Start of GIVEN DATA

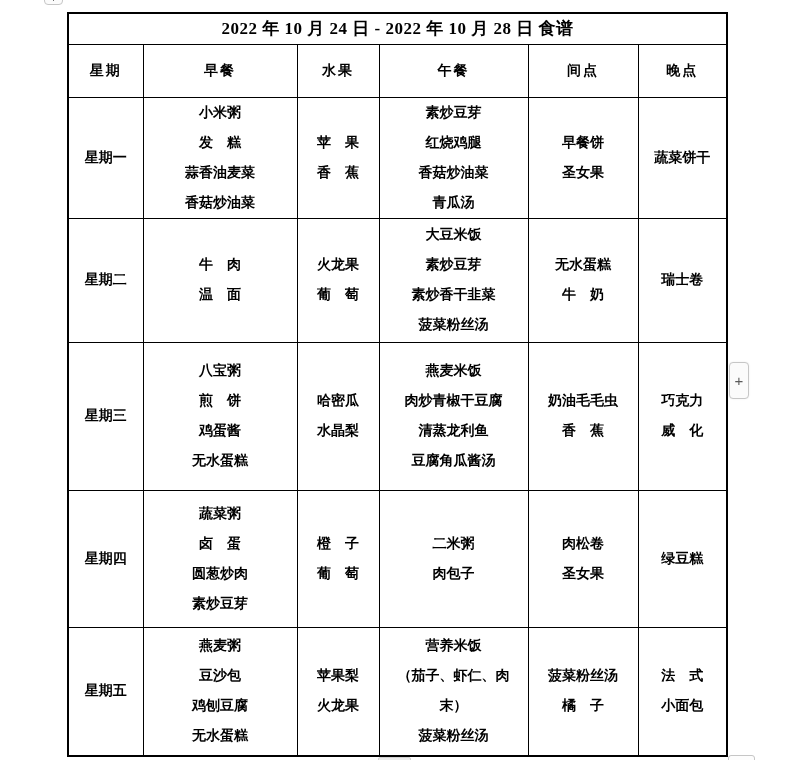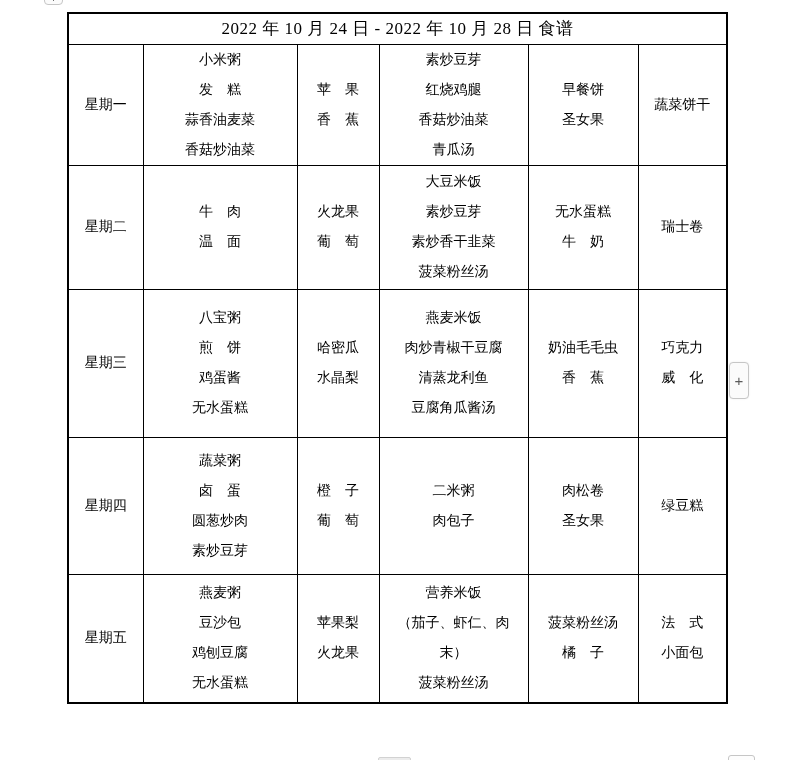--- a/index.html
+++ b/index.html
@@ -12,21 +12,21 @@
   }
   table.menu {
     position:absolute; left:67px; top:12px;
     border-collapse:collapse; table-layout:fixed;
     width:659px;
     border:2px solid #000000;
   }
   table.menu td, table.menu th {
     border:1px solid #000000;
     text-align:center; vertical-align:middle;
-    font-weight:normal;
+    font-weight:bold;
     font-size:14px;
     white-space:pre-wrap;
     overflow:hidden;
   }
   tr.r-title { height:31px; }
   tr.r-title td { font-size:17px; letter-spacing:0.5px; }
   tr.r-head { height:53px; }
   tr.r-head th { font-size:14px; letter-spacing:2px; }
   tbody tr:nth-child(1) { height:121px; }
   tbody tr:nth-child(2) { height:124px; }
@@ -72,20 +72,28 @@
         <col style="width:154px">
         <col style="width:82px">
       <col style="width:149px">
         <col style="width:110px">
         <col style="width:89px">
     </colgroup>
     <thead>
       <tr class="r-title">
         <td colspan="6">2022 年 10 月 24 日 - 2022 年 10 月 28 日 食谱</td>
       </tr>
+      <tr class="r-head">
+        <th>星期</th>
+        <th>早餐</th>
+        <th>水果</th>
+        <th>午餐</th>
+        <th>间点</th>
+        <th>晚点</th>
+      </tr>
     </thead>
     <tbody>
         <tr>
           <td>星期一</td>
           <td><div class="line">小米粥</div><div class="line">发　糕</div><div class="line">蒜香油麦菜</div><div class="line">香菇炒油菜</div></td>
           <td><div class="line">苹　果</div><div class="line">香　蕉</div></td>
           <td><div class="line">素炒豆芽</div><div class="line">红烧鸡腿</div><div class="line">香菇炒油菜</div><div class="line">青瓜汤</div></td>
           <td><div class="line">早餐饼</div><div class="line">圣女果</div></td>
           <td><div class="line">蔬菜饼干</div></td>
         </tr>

End of GIVEN DATA

◆ ASSIGNMENT ◆
Omit the pictures and reproduce the listing exactly.

◆ WRITTEN RESPONSE ◆
--- a/index.html
+++ b/index.html
@@ -12,21 +12,21 @@
   }
   table.menu {
     position:absolute; left:67px; top:12px;
     border-collapse:collapse; table-layout:fixed;
     width:659px;
     border:2px solid #000000;
   }
   table.menu td, table.menu th {
     border:1px solid #000000;
     text-align:center; vertical-align:middle;
-    font-weight:normal;
+    font-weight:bold;
     font-size:14px;
     white-space:pre-wrap;
     overflow:hidden;
   }
   tr.r-title { height:31px; }
   tr.r-title td { font-size:17px; letter-spacing:0.5px; }
   tr.r-head { height:53px; }
   tr.r-head th { font-size:14px; letter-spacing:2px; }
   tbody tr:nth-child(1) { height:121px; }
   tbody tr:nth-child(2) { height:124px; }
@@ -72,20 +72,28 @@
         <col style="width:154px">
         <col style="width:82px">
       <col style="width:149px">
         <col style="width:110px">
         <col style="width:89px">
     </colgroup>
     <thead>
       <tr class="r-title">
         <td colspan="6">2022 年 10 月 24 日 - 2022 年 10 月 28 日 食谱</td>
       </tr>
+      <tr class="r-head">
+        <th>星期</th>
+        <th>早餐</th>
+        <th>水果</th>
+        <th>午餐</th>
+        <th>间点</th>
+        <th>晚点</th>
+      </tr>
     </thead>
     <tbody>
         <tr>
           <td>星期一</td>
           <td><div class="line">小米粥</div><div class="line">发　糕</div><div class="line">蒜香油麦菜</div><div class="line">香菇炒油菜</div></td>
           <td><div class="line">苹　果</div><div class="line">香　蕉</div></td>
           <td><div class="line">素炒豆芽</div><div class="line">红烧鸡腿</div><div class="line">香菇炒油菜</div><div class="line">青瓜汤</div></td>
           <td><div class="line">早餐饼</div><div class="line">圣女果</div></td>
           <td><div class="line">蔬菜饼干</div></td>
         </tr>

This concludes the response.